(RECORD EXCERPTS):
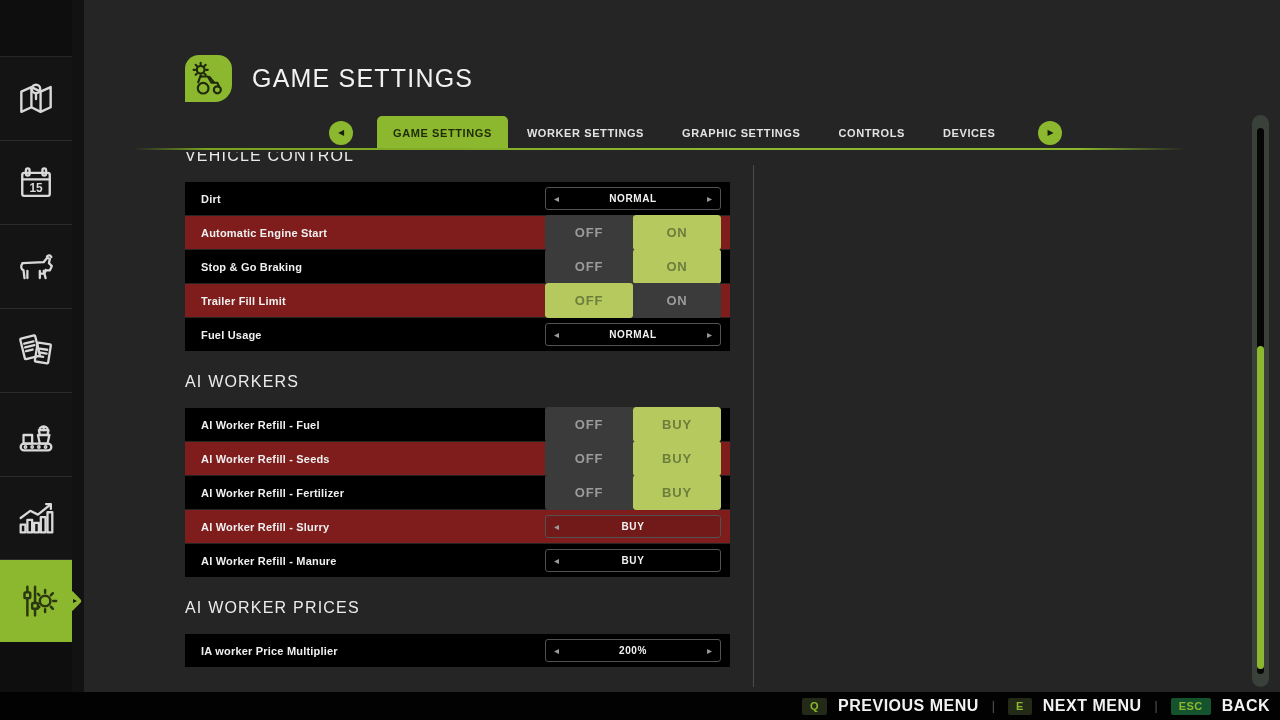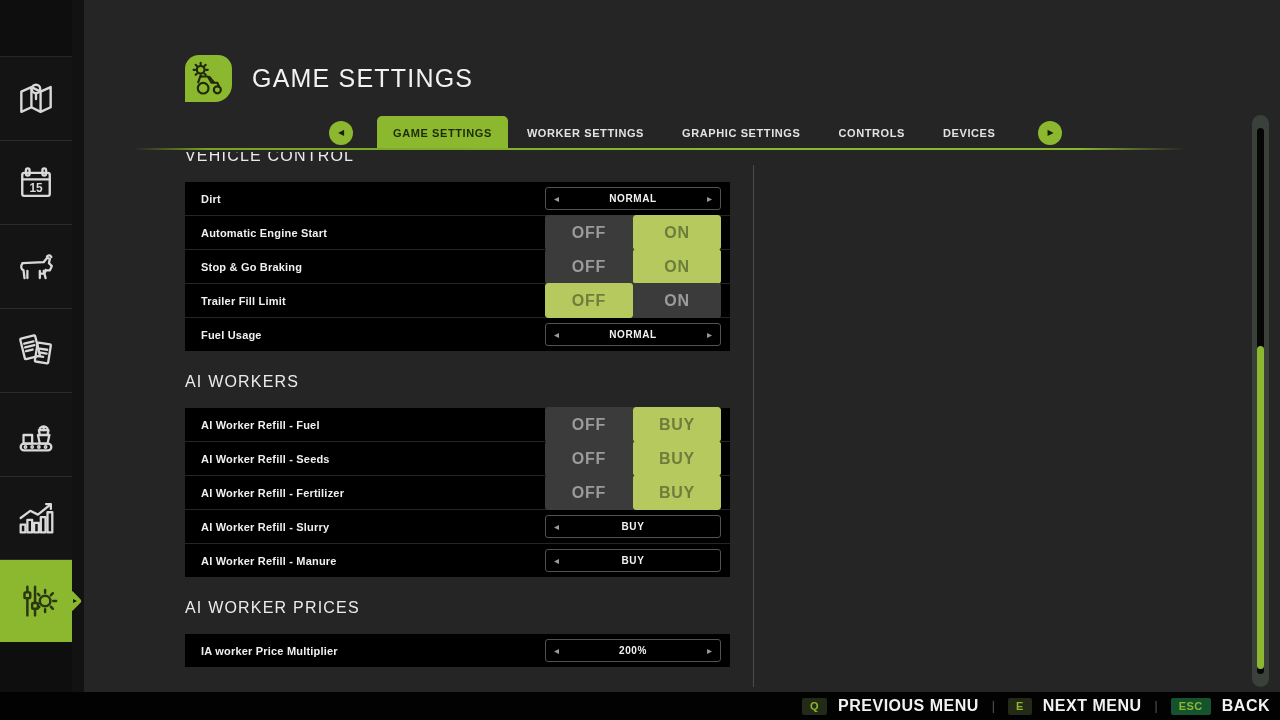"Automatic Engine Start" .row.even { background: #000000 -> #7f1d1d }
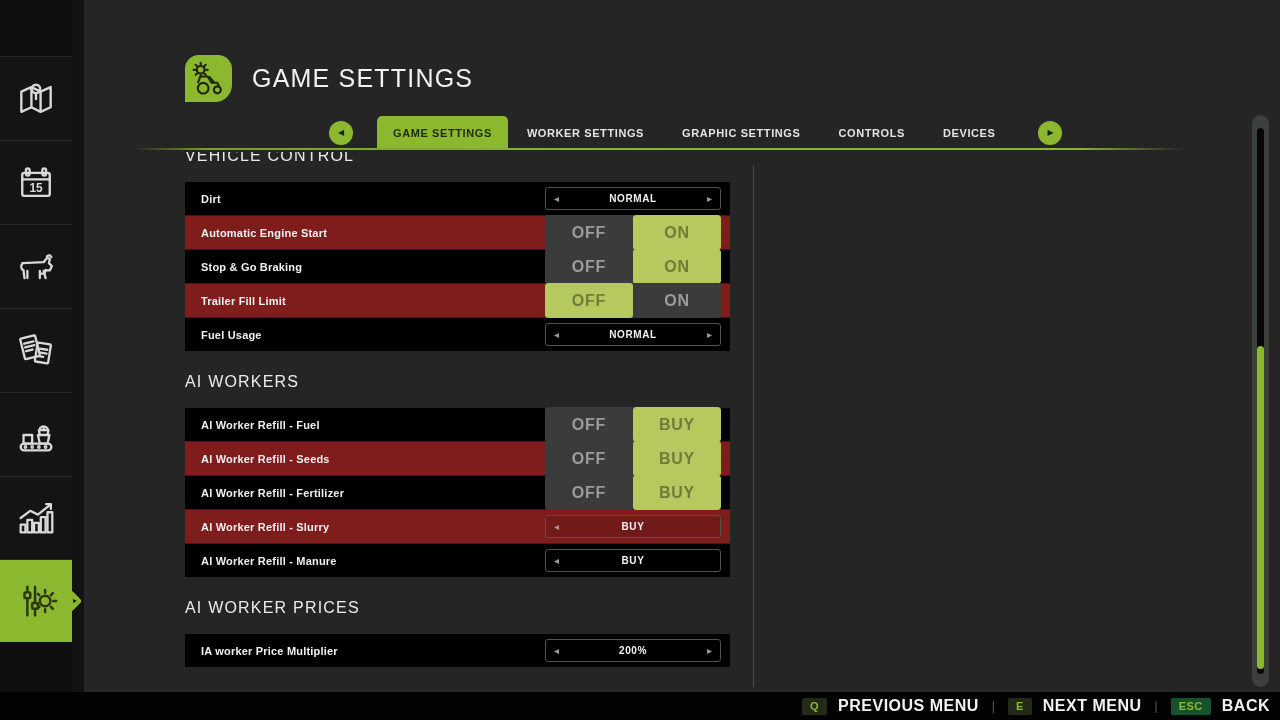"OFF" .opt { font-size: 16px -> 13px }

==

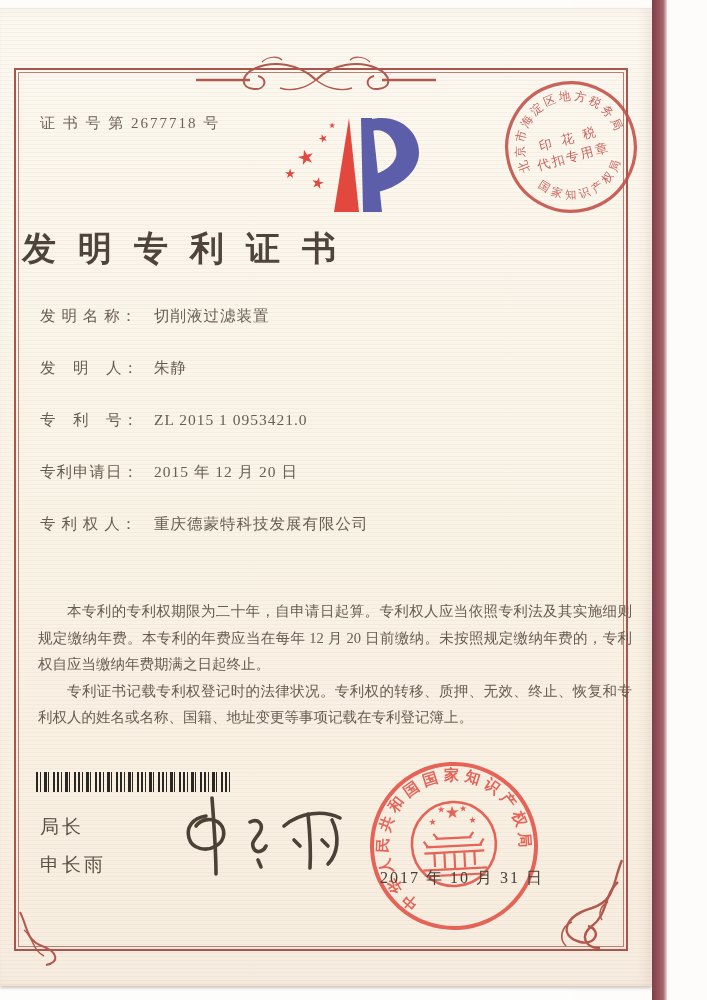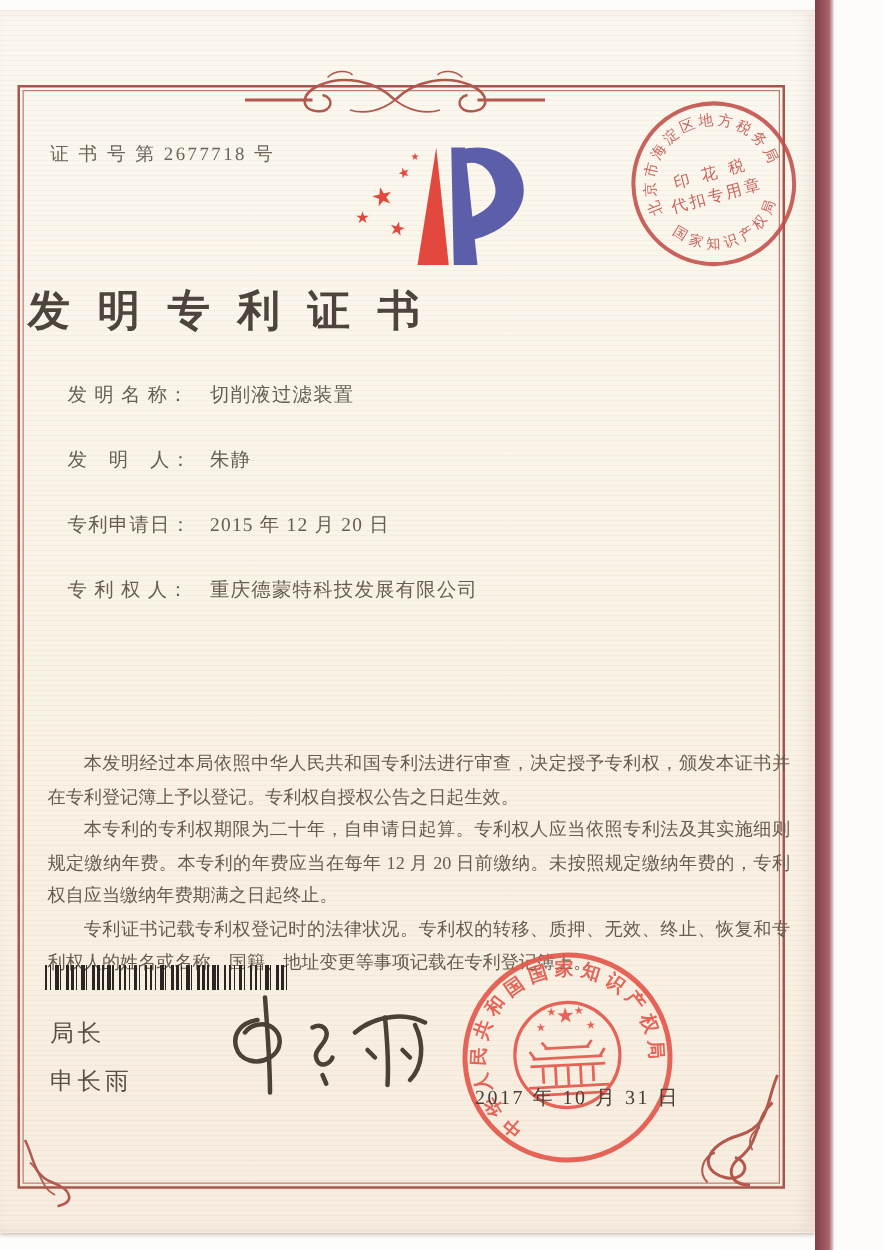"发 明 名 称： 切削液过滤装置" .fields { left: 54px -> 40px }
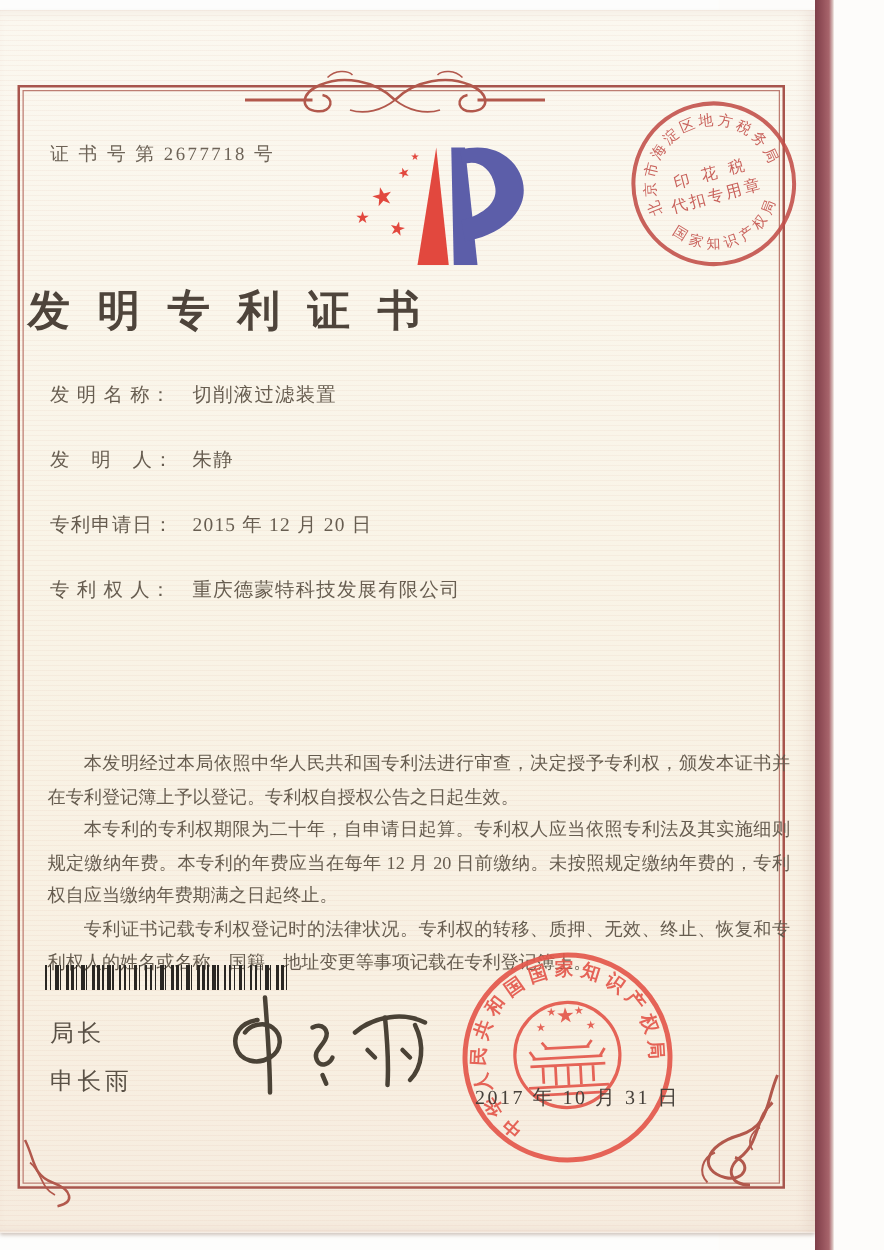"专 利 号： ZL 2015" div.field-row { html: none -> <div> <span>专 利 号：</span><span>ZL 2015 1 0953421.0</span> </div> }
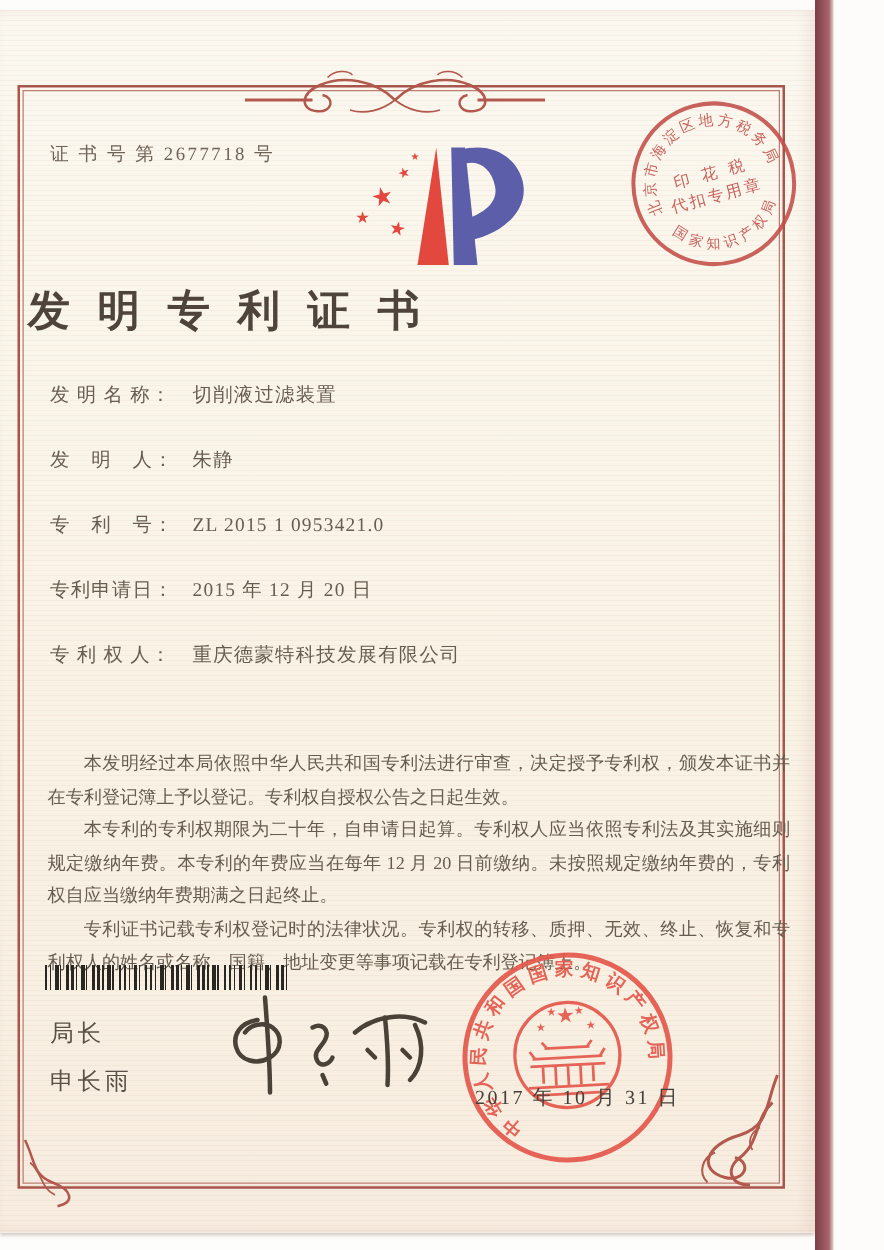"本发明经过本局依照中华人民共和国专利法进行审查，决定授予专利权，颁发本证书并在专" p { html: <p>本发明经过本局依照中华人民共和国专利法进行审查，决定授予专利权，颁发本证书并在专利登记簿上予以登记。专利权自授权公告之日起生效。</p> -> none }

(WORK ITEM): Nothing but the lines above from the one that has "background: #000000 ->" down to the one that has "font-size: 16px ->" belongs in the answer, copied exactly, without pictures.

(RESPONSE FOR THIS EXERCISE):
"Automatic Engine Start" .row.even { background: #000000 -> #7f1d1d }
"OFF" .opt { font-size: 16px -> 13px }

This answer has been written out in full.